Cookbook, by Louise Bennett Weaver, Helen LeCron. Published ,New York, 1917;

Oh, no!

It's late afternoon, and you've just gotten a phone call from your loving husband, Bob, that Mr. Dimwittie, his widower boss's boss, coming over for dinner. Moreover, unbeknownst to him, Eleanor, the old spinster head of the Church Youth and Temperance League will be stopping by after dinner to discuss the annual Candlemass Firelight Social. You haven't time to get to the market, money has been getting tight lately, and your pregnant Persian is showing signs of her water breaking at any moment now.

What's a new bride to do?

Enter Bettina.

With a proud sweep of her hand, she surveys your pantry. A quick-cooking salmon timbales will do the trick, along with canned peas in a easy butter sauce and an impressive, jellied, Perfection Salad. After dinner, surprise them with mini fruitcakes, made in muffin cups. And do you know how a nursing cat should be fed?

"By jingo, I've forgotten what a good home-cooked meal could be like! What with my dear wife being long gone, my servants and my clubs and fancy restaurants and whatnot, it takes me back to the days of my youth , when I, myeelf, was a struggling lad such as I see here."

Eleanor unexpectedly turns out to be an accmplished cat doula, and steps up to assist in the Blessed Event while Dimwittie bonds with her about old days back on Granpa's farm...

By the end of the piece Bob will have gotten that raise...and a promotion...the Firelight Social will have the use of Dimwitties baronial fireplace and dining room...and isn't it great how Dimwittie and Eleanor got along? Gee, they look like they could really be warming to each other...

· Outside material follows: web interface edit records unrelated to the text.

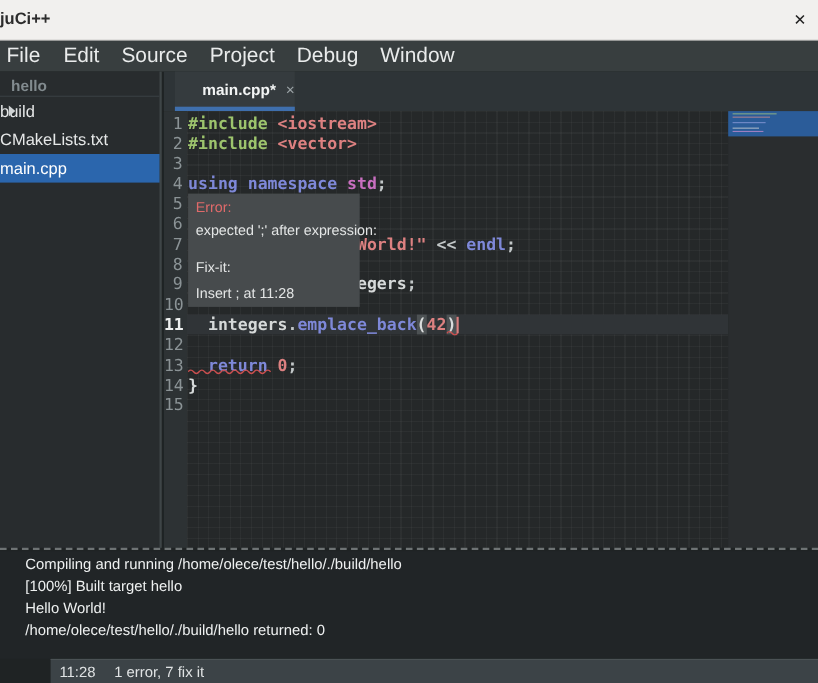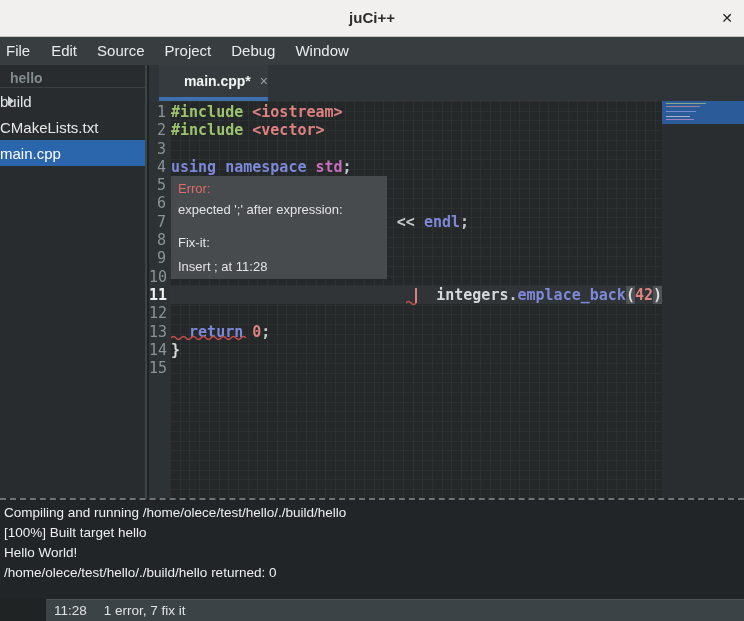--- a/index.html
+++ b/index.html
@@ -3,29 +3,29 @@
 <meta charset="utf-8">
 <style>
   * { margin:0; padding:0; box-sizing:border-box; }
   html,body { width:744px; height:621px; overflow:hidden; background:#1f2324;
               font-family:"Liberation Sans", sans-serif; }
   .window { position:relative; width:744px; height:621px; background:#1f2324; }
 
   
   .titlebar { position:absolute; left:0; top:0; width:744px; height:37px;
               background:#f1f0ee; border-bottom:1px solid #c8c6c2; }
-  .titlebar .title { display:block; text-align:center; line-height:36px;
+  .titlebar .title { display:block; line-height:36px;
               font-size:15px; font-weight:700; color:#2c2c2c; }
   .titlebar .close { position:absolute; right:11px; top:0; height:36px; line-height:36px;
               font-size:14px; color:#222; cursor:default; }
 
   
   .menubar { position:absolute; left:0; top:37px; width:744px; height:28px;
              background:#383e3f; display:flex; align-items:center; padding-left:5px; }
-  .menu-item { color:#e9ebeb; font-size:15px; padding:0 10px; line-height:28px; }
+  .menu-item { color:#e9ebeb; font-size:19px; padding:0 10px; line-height:28px; }
   .menu-item:first-child { padding-left:1px; padding-right:11px; }
 
   
   .content { position:absolute; left:0; top:65px; width:744px; height:433px; }
 
   
   .sidebar { position:absolute; left:0; top:0; width:147px; height:433px;
              background:#282c2e; border-right:2px solid #3e4547; }
   .side-header { color:#828b8f; font-size:14px; font-weight:700; padding:5px 0 0 10px;
                  height:23px; border-bottom:1px solid #3a4042; }
@@ -50,55 +50,55 @@
   .gutter-num { height:18.3px; line-height:18.3px; font-family:"DejaVu Sans Mono", monospace;
             font-size:15px; color:#8b9396; padding-right:4px; }
   .gutter-num.current { color:#eef0f0; font-weight:700; }
 
   .codearea { position:absolute; left:21px; top:0; width:492px; height:397px; padding-top:2px;
       background-image:
         repeating-linear-gradient(to right, rgba(255,255,255,0.034) 0 1px, transparent 1px 9.7px),
         repeating-linear-gradient(to bottom, rgba(255,255,255,0.034) 0 1px, transparent 1px 9.7px); font-weight: bold; }
   .code-line { height:18.3px; line-height:18.3px; white-space:pre;
       font-family:"DejaVu Sans Mono", monospace; font-size:15px; color:#d6d9d9; padding-left:1px; }
-  .code-line.current { background:#303437;text-align:right; }
+  .code-line.current { background:#303437; }
   .tk-p { color:#d6d9d9; }
   .tk-k { color:#7e88d8; }
   .tk-s { color:#dd8181; }
   .tk-g { color:#9dc46d; }
   .tk-n { color:#c96fc0; }
   .tk-o { color:#c2c7c8; }
   .tk-b { color:#dadddd; background:#4d5254; }
 
   .cursor { position:absolute; left:245px; top:187px; width:2px; height:15px; background:#d98080; }
   .squiggle { position:absolute; }
 
   
   .minimap { position:absolute; left:513px; top:0; width:82px; height:397px; background:#2a2d2f; }
   .minimap-viewport { position:absolute; left:0; top:0; width:82px; height:23px;
                       background:#2b5c99; padding:2px 0 0 4px; }
   .mm-row { height:1px; margin-bottom:1.6px; opacity:0.7; }
 
   
-  .tooltip { position:absolute; left:22px; top:75px; width:216px; height:103px;
+  .tooltip { position:absolute; left:22px; top:75px; width:156px; height:103px;
              background:#474b4d; font-size:13px; color:#e3e5e5; }
   .tooltip > div { position:absolute; left:7px; white-space:nowrap; }
   .tt-error-label { top:5px; color:#e06a6a; }
   .tt-error-text  { top:26px; }
   .tt-fixit-label { top:59px; }
   .tt-fixit-text  { top:83px; }
 
   
   .divider { position:absolute; left:0; top:498px; width:744px; height:3px;
              border-top:2px dashed #6e7374; }
 
   
   .terminal { position:absolute; left:0; top:501px; width:744px; height:98px;
               background:#212527; padding:2px 4px; }
-  .terminal-line { color:#eef0f0; font-size:13.5px; line-height:20px; white-space:pre; }
+  .terminal-line { color:#eef0f0; font-size:13.5px; line-height:20px; white-space:pre;margin-left:19px; }
 
   
   .statusbar { position:absolute; left:0; top:599px; width:744px; height:22px;
                background:#3c4347; border-top:1px solid #4b5255;
                display:flex; align-items:center; color:#e0e3e4; font-size:13.5px;margin-left:46px; }
   .status-pos { margin-left:8px; }
   .status-diag { margin-left:17px; }
 </style>
 </head>
 <body>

Bob can only stand back and marvel.


The book shows signs of being a collected newspaper column. In short, it's extremely repetitious. A cooking situation comes up, either good (a Washington's Birthday Tea!) or bad (we're snowed in-- with both sets of in-laws!), Bettina rises to the occasion (often with Radum Age high-tech such as home and commercial canned goods, the useful-but-expensive gas stove, the fireless cooker, and the ice box), and Bob applauds.


Of course, she also has splendid advice to give, about how canned pineapple is the only form you can use for aspics, conserving gas, and general home management, given in an authorial voice that sounds like a walking home economics textbook. Indeed, the secondary characters, such as Alice (a bride-to-be), and the various relatives show more signs of life than does Bettina, who sounds like she popped out of her mother's womb in 1893 remarking that she thrived best on demand feeding for the first six weeks and how to get chafe-free diapers.

Nonetheless, it's fascinating to see one of the earliest cases of what most Americans would recognize as a "typical suburban family" being portrayed in print -- the house is an at-the-time inexpensive Craftsman bungalow 'starter home' (the ragtime era split-level or ranch), there are conspicuously no servants, meals are modest main-dish and two or three sides (with, however, in most cases, a substantial dessert), instead of the Victorian regime of multiple courses for all meals (including breakfast). Bettina is not too proud to spend a hot afternoon in a housedress on the verandah with a magazine (quite possibly scanning new technical developments in home economics), instead of sweating behind closed doors where the neighbors can't see. While not quite a Stepford Wife, Bettina displays a great many of the qualities we would later ascribe to a 1950's "homemaker".

Then, too, there are the little things -- how do you make a Perfection Salad (it's cabbage and peppers in a sweetened vinaigrette aspic --and better than it sounds!), the campy menus for the various holidays (Washington's Birthday, where everything is either made with cherries or looks like a tree or a hatchet, for instance), seasonal menus and a million ways to jazz up canned or leftover stuff with other stuff to make passable and sometimes downright tasty meals. It's worth taking a look at the online editon: the illustrations alone are a treasure and a delight.


True, it's easy to poke fun at this cookbook -- given its title, it could nowadays be just as much a parody sex manual.
" Let the primal shrieks and growls of your cat suggest a Jungle theme for the evening!A simple before-dinner handjob will turn the trick for both these men -- while Eleanor might be amenable to a sizzling impromptu sex show. Simply suggest this impressive strap-on double dong, and she'll warm up lickety-split..."


But would it tell you how to brew and serve a perfect after-dinner coffee using only the residual heat from the main course? I think not!